I junior manager esprimono valutazioni più elevate per la formazione basata su best practice (media 5,00 contro la media di 4,46 dei middle manager e di 4,45 del vertice aziendale).
La preferenza per una formazione con metodologie didattiche efficaci anche in presenza di contenuti di medio livello (media 4,46) è coerente con la preferenza per l’uso di best practice e scambio di esperienze. Vi è perfetta coincidenza nella valutazione fra uomini e donne, mentre è del tutto coerente la più elevata preferenza dei junior manager (media 4,83) rispetto ai middle manager (media 4,45) e del vertice (media 4,25).
Infine, appare acquisito l’orientamento verso una formazione blended, 50% in presenza e 50% a distanza, con una media ponderata generale di 4,13, preferita dalle donne (media 4,40 contro 3,99 degli uomini), senza grandi differenze tra junior manager, middle manager e vertice.
Conclusioni
Come si evince dalla survey, il gap tra competenze necessarie e competenze possedute è piuttosto ampio. Questa affermazione appare ancora più fondata se si guarda ai temi “alti” della coscienza del ruolo e al senso di sé piuttosto che alle competenze “tecniche” in senso stretto.
Il drastico cambiamento di mentalità richiesto dalla situazione esterna va, infatti, a toccare una categoria professionale la cui età media è vicina ai 50 anni e che, forse, non è così contenta di cambiare.
È chiaro che la formazione manageriale è chiamata a supportare tale drastico cambiamento con approcci nuovi rispetto al passato. In particolare, dovrà fornire un supporto psicologico e di coaching che aiuti a innescare il processo di cambiamento individuale. La formazione dovrebbe portare i manager a riacquisire il “principio di realtà” in base al quale se il contesto cambia, anche tu devi cambiare se vuoi sopravvivere e se vuoi essere in sintonia con te stesso e con gli altri.
Lavorare in gruppo, ascoltare i collaboratori, metter le persone in grado di dare il meglio di sé, valutare per il merito e non per l’acquiescenza, sono azioni manageriali da realizzare non perché “buone” ma perché “necessarie”, per l’azienda e per il manager stesso.
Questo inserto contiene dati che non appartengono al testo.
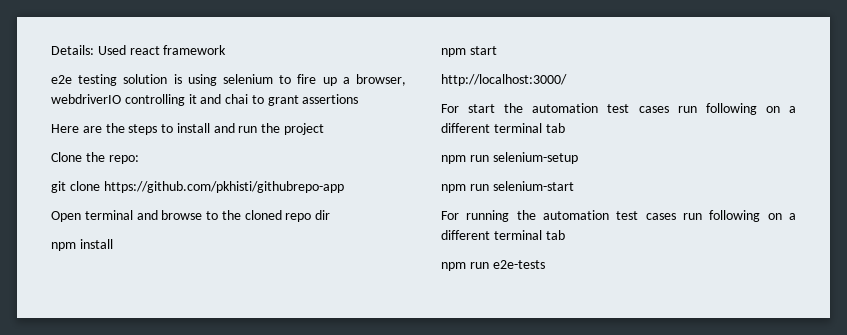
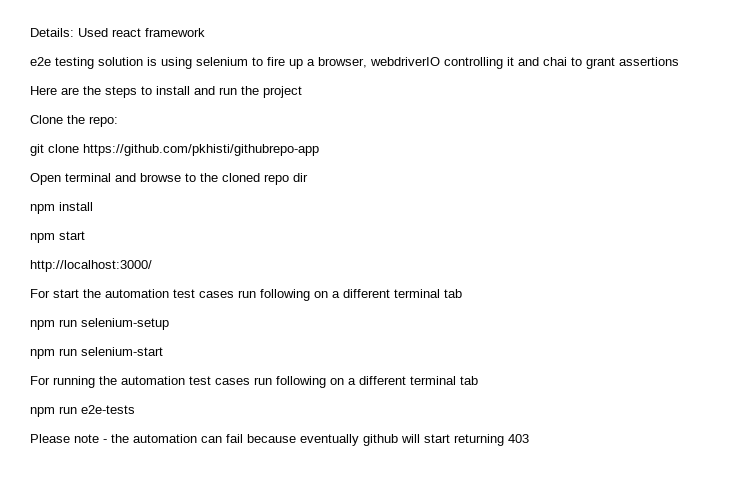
+ Please note - the automation can fail because eventually github will start returning 403

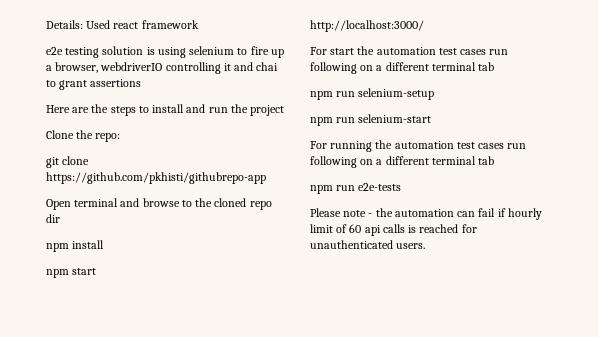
- Please note - the automation can fail because eventually github will start returning 403
+ Please note - the automation can fail if hourly limit of 60 api calls is reached for unauthenticated users.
Possiamo far rientrare queste azioni nella grande area delle “soft skill” che sono, a nostro avviso, il terreno di gioco della formazione manageriale oggi. In questo senso si può dire che gli stessi formatori manageriali sono chiamati a “cambiare pelle”, mettendo essi stessi in discussione valori e metodologie ritenuti consolidati.
D’altronde non è forse vero che formazione e innovazione dovrebbero andare insieme?
FILIPPO ABRAMO, Presidente di Federmanagement. ELIO BORGONOVI, Presidente di APAFORM, Associazione Professionale ASFOR dei Formatori di Management. MAURO MEDA, Segretario generale di ASFOR.